The total evtx size is 210MB.

Then I ran the command specifying a 5 minute timeframe and the CPU usage were around 50% and 1+gb ram.

irfaan0999 commented 1 year ago

I think it could also be nice if we were able to select a specific evtx file instead of a folder path. e.g selecting only 'Microsoft-Windows-Sysmon%4Operational.evtx' file because many sigma rules depends on sysmon.

alexkornitzer commented 1 year ago

You need to use --jsonl not --json, but Chainsaw should be preventing the invalid combinations anyway so that is a bug that needs fixing.

Chainsaw already supports selecting individual files, are you sure the path you used there is valid?

irfaan0999 commented 1 year ago

I achieve same results using jsonl. CPU and RAM usage still high. I confirm the path I used is valid. If I remove the file name, it loads all evtx within the folder but specifying a specific evtx file within the folder does not function. I have not tried chainsaw on linux. My use case is windows mostly.
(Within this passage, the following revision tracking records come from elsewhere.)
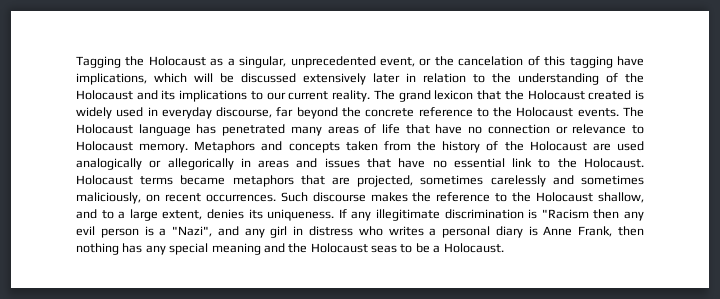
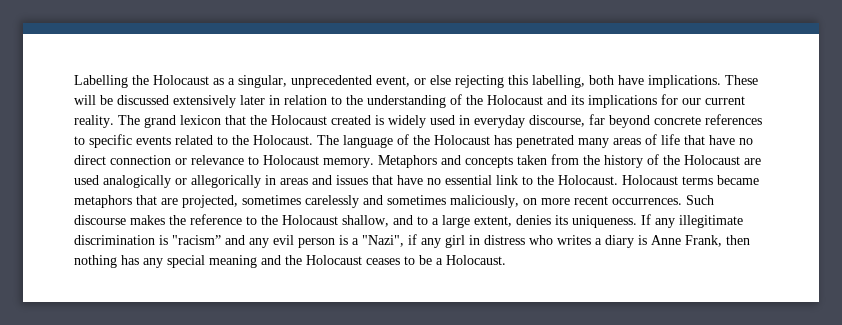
- Tagging the Holocaust as a singular, unprecedented event, or the cancelation of this tagging have implications, which will be discussed extensively later in relation to the understanding of the Holocaust and its implications to our current reality.
+ Labelling the Holocaust as a singular, unprecedented event, or else rejecting this labelling, both have implications. These will be discussed extensively later in relation to the understanding of the Holocaust and its implications for our current reality.
- The grand lexicon that the Holocaust created is widely used in everyday discourse, far beyond the concrete reference to the Holocaust events. The Holocaust language has penetrated many areas of life that have no connection or relevance to Holocaust memory.
+ The grand lexicon that the Holocaust created is widely used in everyday discourse, far beyond concrete references to specific events related to the Holocaust. The language of the Holocaust has penetrated many areas of life that have no direct connection or relevance to Holocaust memory.
- Holocaust terms became metaphors that are projected, sometimes carelessly and sometimes maliciously, on recent occurrences.
+ Holocaust terms became metaphors that are projected, sometimes carelessly and sometimes maliciously, on more recent occurrences.
- If any illegitimate discrimination is "Racism then any evil person is a "Nazi", and any girl in distress who writes a personal diary is Anne Frank, then nothing has any special meaning and the Holocaust seas to be a Holocaust.
+ If any illegitimate discrimination is "racism” and any evil person is a "Nazi", if any girl in distress who writes a diary is Anne Frank, then nothing has any special meaning and the Holocaust ceases to be a Holocaust.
alexkornitzer commented 1 year ago

Did you use single quotes? Powershell is notoriously bad with string escapes, there are examples of this in other closed issues.

CPU usage will be high, its a multi threaded application (you can set it to single threaded in the args), but with --cache-to-disk the RAM usage should be dropping down to around 500MB (when I tested on a 300MB sample). There is a chance that Windows is handling its memory differently to MacOS and Linux. Were you still getting 1GB+ even with -c and --jsonl?

I do ok the error so there could also be a chance that Windows is failing to create a temporary file, I will improve the debugging output for that too so that can be ruled out.

irfaan0999 commented 1 year ago

Using --num-threads reduced CPU usage by 50%. However, even with -c --jsonl the RAM usage is still the same (1gb+)

alexkornitzer commented 1 year ago

Okay so I have managed to optimise it a little further, that is present in v.2.7.1, there is probably some more I can do with it but I am waiting on a really large evtx to make optimisation easier.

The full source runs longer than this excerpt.